Activity
From the listing below, copy every line with the word "none".

Supplied records
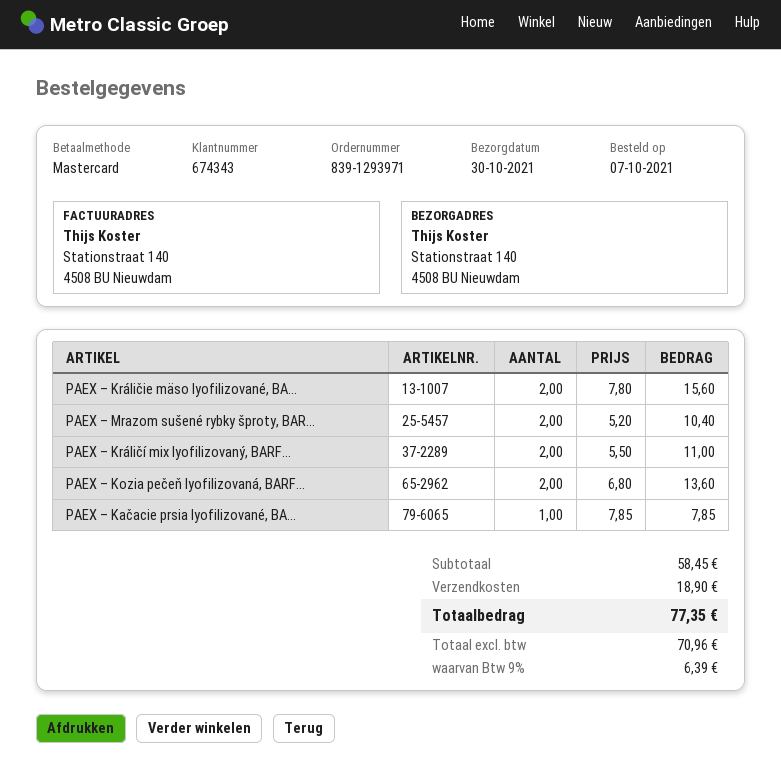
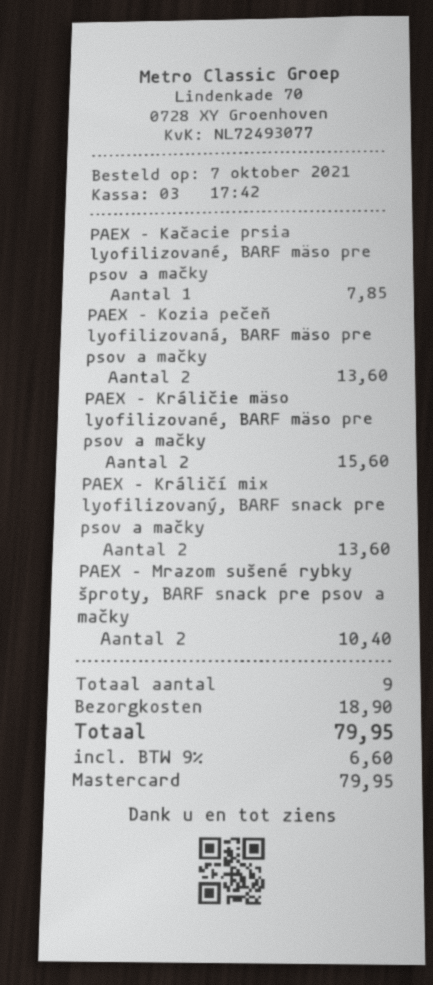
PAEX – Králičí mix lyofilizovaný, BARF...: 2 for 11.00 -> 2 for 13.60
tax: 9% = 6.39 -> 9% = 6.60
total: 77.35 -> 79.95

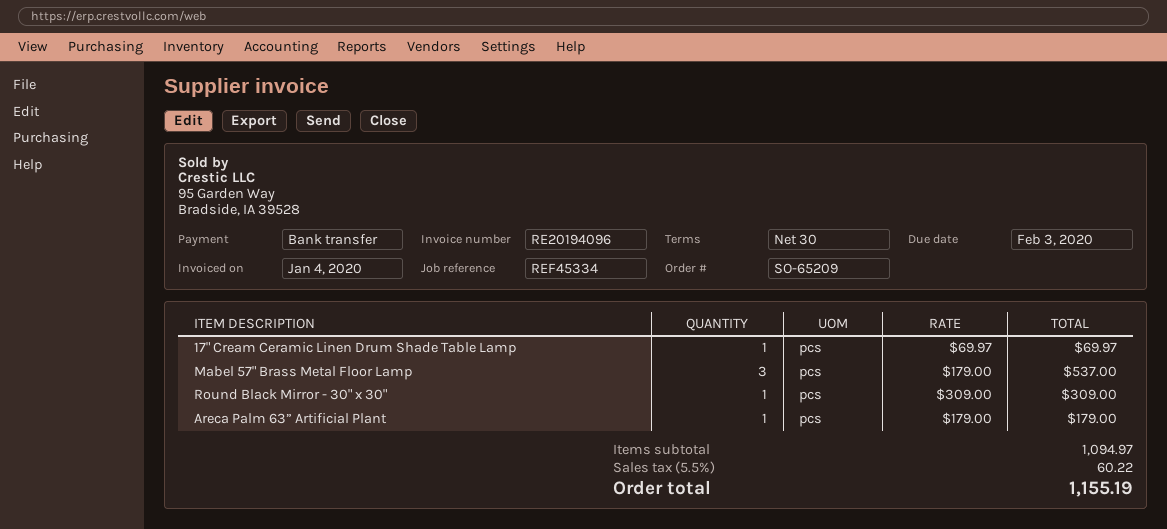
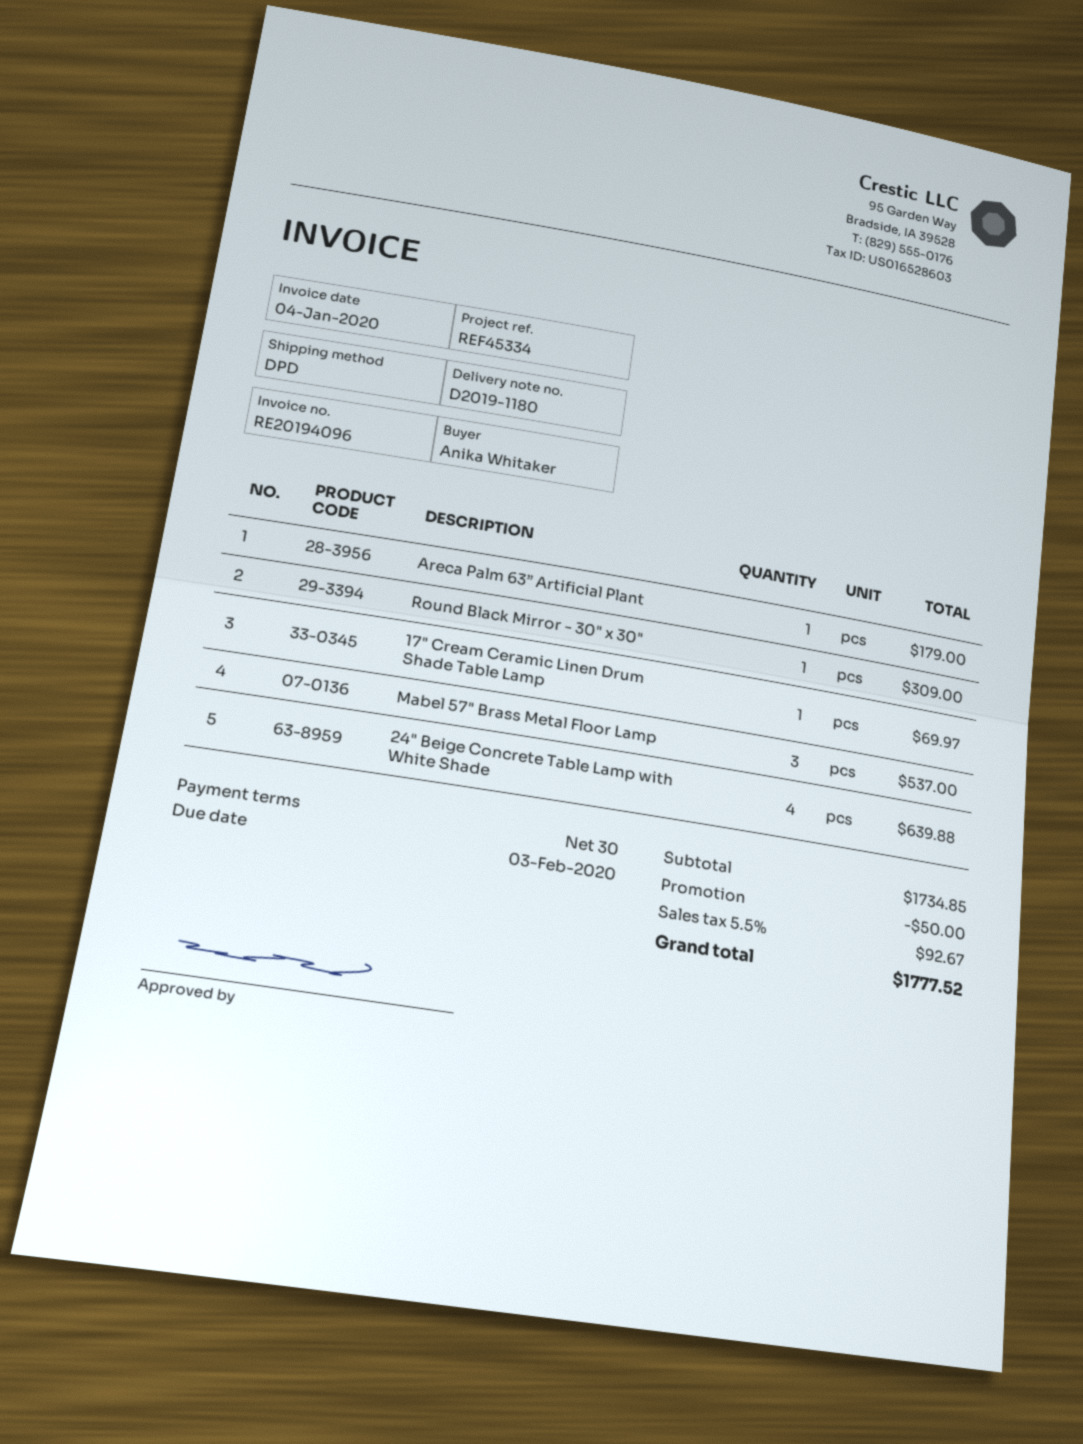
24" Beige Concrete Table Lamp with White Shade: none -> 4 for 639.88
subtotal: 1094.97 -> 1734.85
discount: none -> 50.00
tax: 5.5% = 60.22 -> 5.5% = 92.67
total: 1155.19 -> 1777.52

Solution below
24" Beige Concrete Table Lamp with White Shade: none -> 4 for 639.88
discount: none -> 50.00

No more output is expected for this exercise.